Methodology & Data Sources
Last Updated: March 19, 2026
1. What SeasOptima Does
SeasOptima is a statistical analysis platform that identifies recurring seasonal patterns in financial markets. We aggregate historical price data and apply statistical methods to visualize how assets have historically performed during specific time periods. Our platform does not provide investment advice, trading signals, or personalized recommendations. All information presented is purely statistical and educational in nature.
2. Data Sources
All market data used by SeasOptima is sourced from publicly available financial data providers:
- Market Data Providers — We aggregate historical OHLCV (Open, High, Low, Close, Volume) price data from publicly available financial data providers across all asset classes including stocks, indices, commodities, forex, ETFs, and cryptocurrencies.
Data Coverage
We analyze up to 30 years of historical daily price data where available. The exact coverage period varies by symbol depending on data availability. All data is updated daily during market hours.
Data Accuracy
While we strive for accuracy, we rely on third-party data providers and cannot guarantee that all data is error-free. Prices are adjusted for splits and dividends where applicable. Users should verify critical data points independently.
3. Seasonal Pattern Calculation
Seasonal patterns are calculated using the following methodology:
- Daily Returns: We calculate the daily percentage change for each trading day across all available years of data.
- Calendar Aggregation: Daily returns are grouped by calendar date (month and day) to identify recurring patterns.
- Historical Averages: For each calendar period, we compute the average historical return and the percentage of years where the return was positive (win rate).
- Seasonal Periods: Contiguous periods of consistently positive or negative historical returns are identified and highlighted as seasonal patterns.
- Statistical Significance: Patterns are evaluated based on the number of years of data, consistency of returns, and win rate to assess their historical reliability.
4. Pattern Consistency Score
The Pattern Consistency Score (PCS) is a proprietary metric that measures how reliably a seasonal pattern has repeated historically:
- Win Rate Component: The percentage of years in which the pattern's expected direction (bullish or bearish) actually occurred.
- Return Consistency: How similar the magnitude of returns has been across different years — lower variance indicates higher consistency.
- Sample Size: More years of data increase the statistical confidence of the pattern.
The PCS is expressed as a score from 0 to 100. Higher scores indicate patterns that have historically repeated more consistently. A high PCS does not predict future performance.
5. Market Regime Analysis
Our market regime detection uses a systematic approach to classify the broader market environment:
- Trend Detection: We use moving averages of major market indices (e.g., S&P 500) to determine whether the market is in a historically bullish, bearish, or neutral phase.
- Regime Classification: Seasonal patterns are analyzed separately for each market regime, allowing users to see how patterns have historically behaved in different market conditions.
Market regime analysis is based on historical classification only and does not predict future market direction.
6. Heat Map & Calendar
Visual tools aggregate historical data as follows:
- Monthly Heat Map: Displays the average historical return for each month across all available years. Color intensity indicates the magnitude of the historical average return.
- Seasonal Calendar: Shows daily historical averages mapped to the current calendar year, allowing users to see which dates have historically shown positive or negative tendencies.
All heat map and calendar values represent historical averages and do not predict future returns.
7. Screener Rankings
The Seasonal Screener filters and ranks symbols based on statistical criteria:
- Filtering: Users can filter by asset class, pattern direction, date range, and minimum win rate.

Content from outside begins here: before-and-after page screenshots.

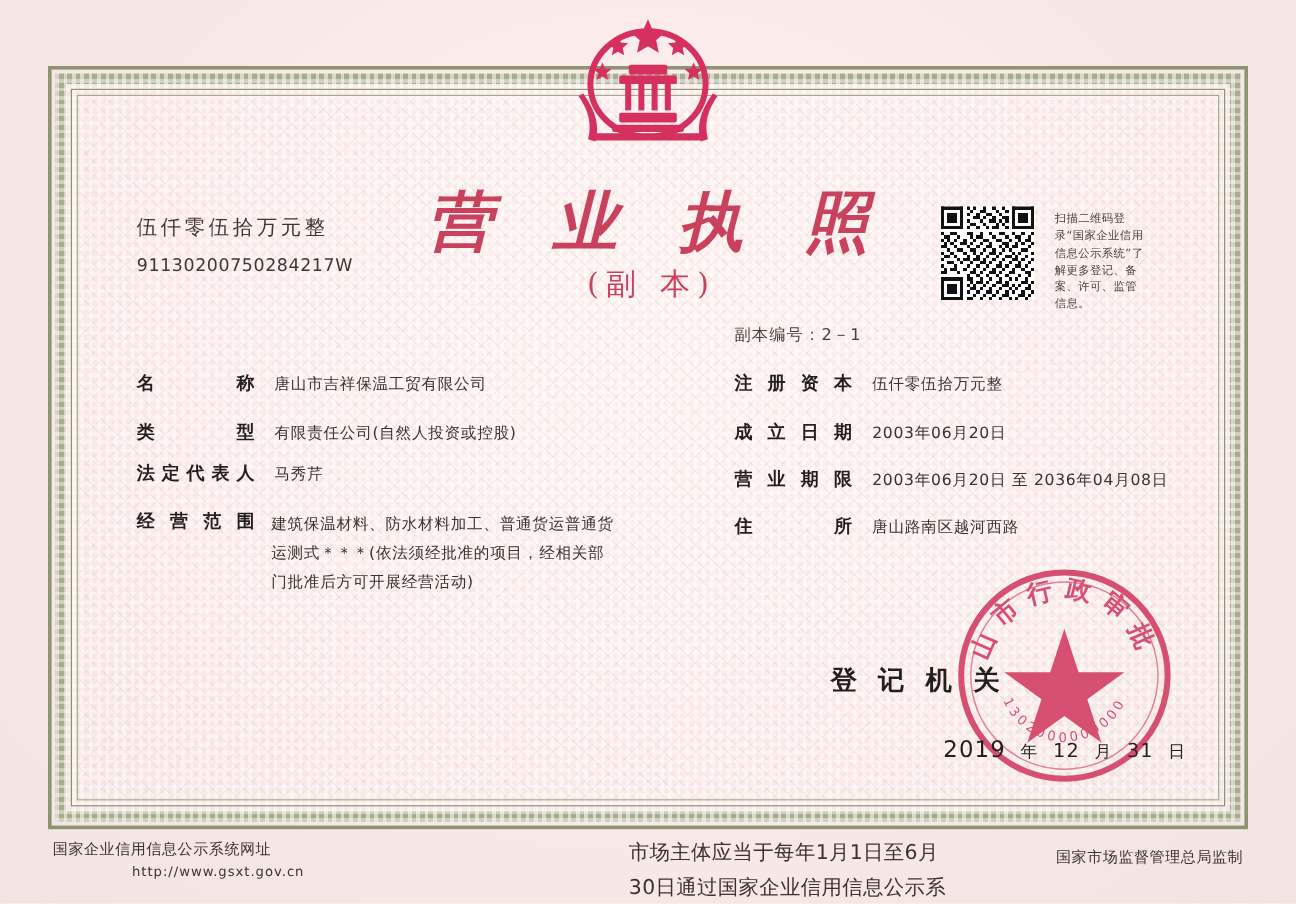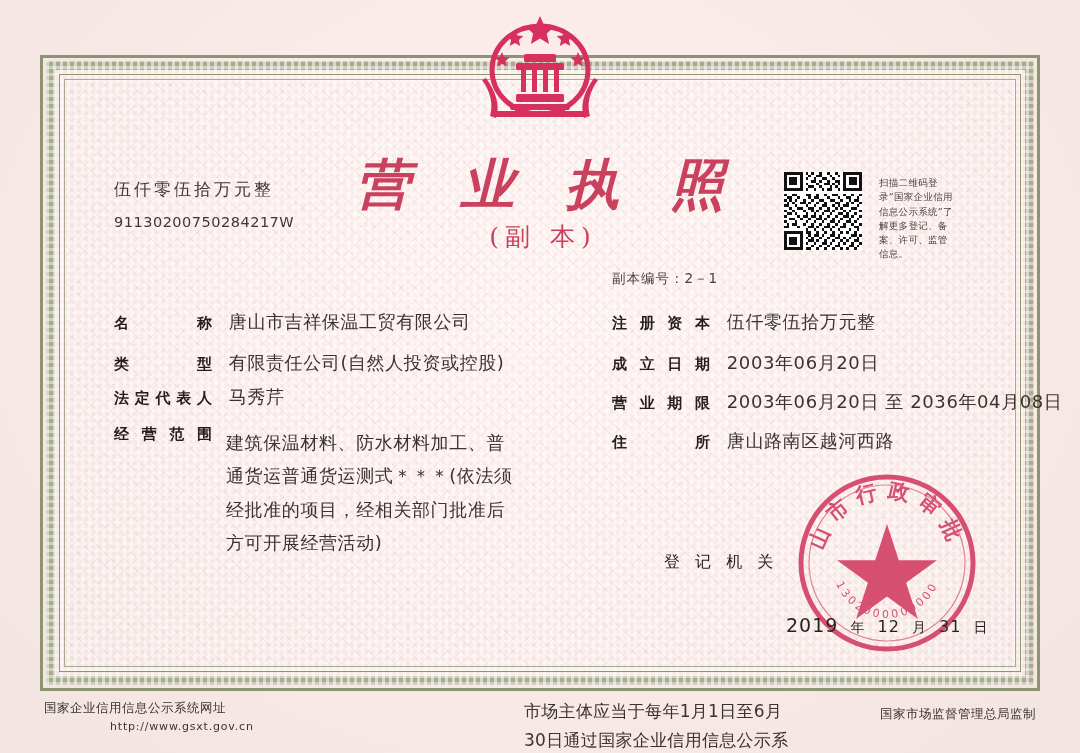--- a/index.html
+++ b/index.html
@@ -168,7 +168,7 @@
     white-space: nowrap;
   }
   .field .val {
-    font-size: 18px;
+    font-size: 13px;
     color: #3a3330;
     letter-spacing: .6px;
   }

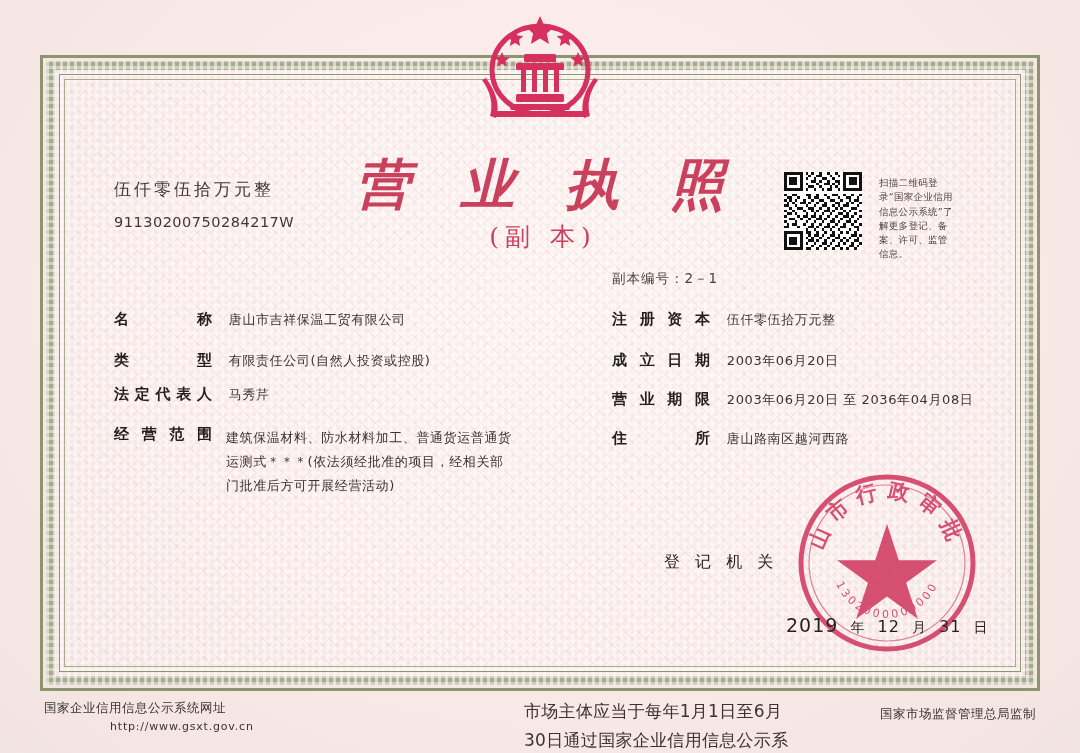--- a/index.html
+++ b/index.html
@@ -194,10 +194,10 @@
   
   .registry {
     position: absolute;
-    left: 664px;
+    left: 692px;
     top: 552px;
-    font-size: 16px;
-    font-weight: normal;
+    font-size: 22px;
+    font-weight: bold;
     letter-spacing: 5px;
     color: #241f1d;
   }

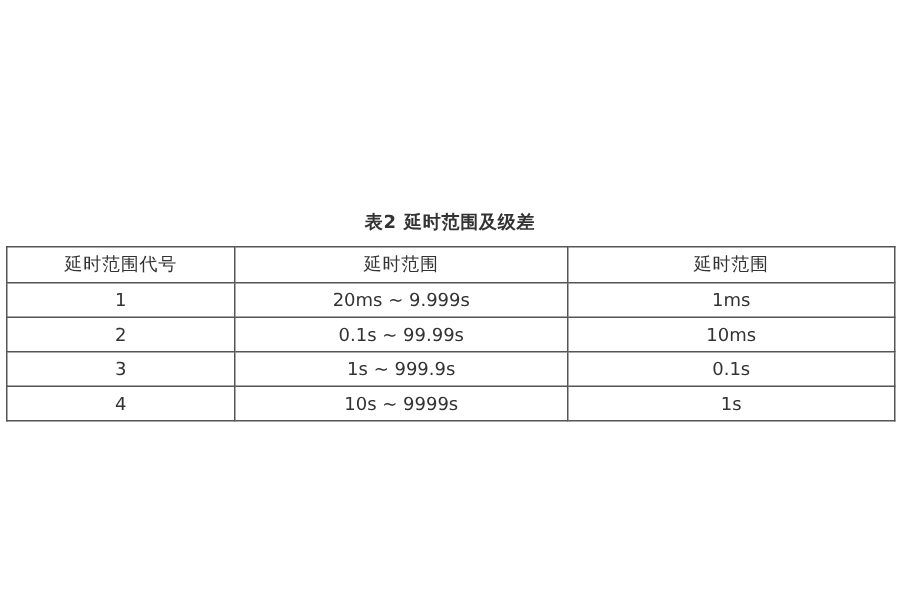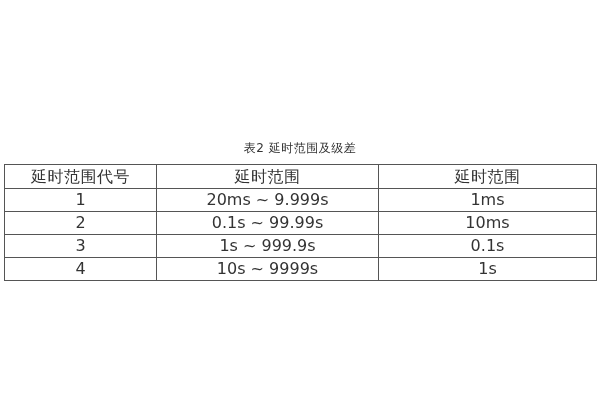--- a/index.html
+++ b/index.html
@@ -25,6 +25,7 @@
     line-height: 16px;
     color: #333333;
     letter-spacing: 0.5px;
+    font-weight: bold;
   }
   table.delay-table {
     position: absolute;

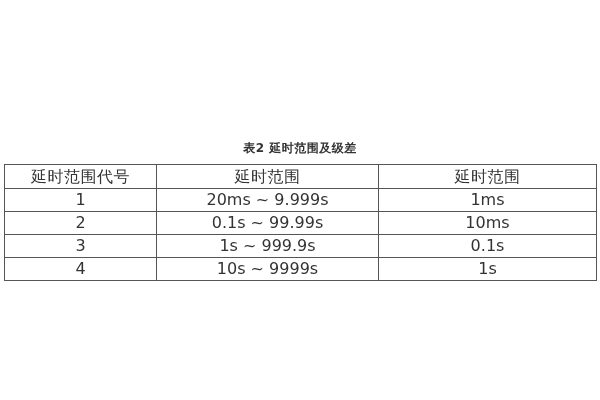--- a/index.html
+++ b/index.html
@@ -43,7 +43,7 @@
     border: 1px solid #555555;
     text-align: center;
     vertical-align: middle;
-    font-size: 16px;
+    font-size: 12px;
     font-weight: normal;
     color: #333333;
     padding: 0;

- Ranking: Results are ranked by historical pattern strength — a combination of average historical return, win rate, and pattern consistency.
- Data Freshness: Screener data is recalculated regularly to incorporate the most recent available data.
Screener rankings reflect historical statistical measures only. A high ranking does not constitute a recommendation to buy or sell any security.
8. Limitations & Disclaimers
Important limitations of our methodology:
- Past Performance: All data and analysis on SeasOptima reflects historical patterns. Past performance is not indicative of future results. Seasonal patterns that existed historically may not continue in the future.
- Statistical Nature: Our analysis is purely statistical. We identify historical tendencies, not certainties. Even patterns with high consistency scores can and do fail.
- Not Investment Advice: SeasOptima is an analytical tool, not a financial advisor. We do not provide personalized investment advice, trading signals, or recommendations to buy or sell any security.
- Data Limitations: Our analysis depends on the quality and availability of historical data from third-party providers. Data gaps, errors, or adjustments may affect calculated patterns.
- External Factors: Seasonal patterns do not account for fundamental changes, geopolitical events, monetary policy shifts, or other external factors that can override historical tendencies.
- Risk Warning: Trading and investing in financial markets involves substantial risk of loss. You should only invest money you can afford to lose. Always conduct your own research and consider consulting a licensed financial advisor before making investment decisions.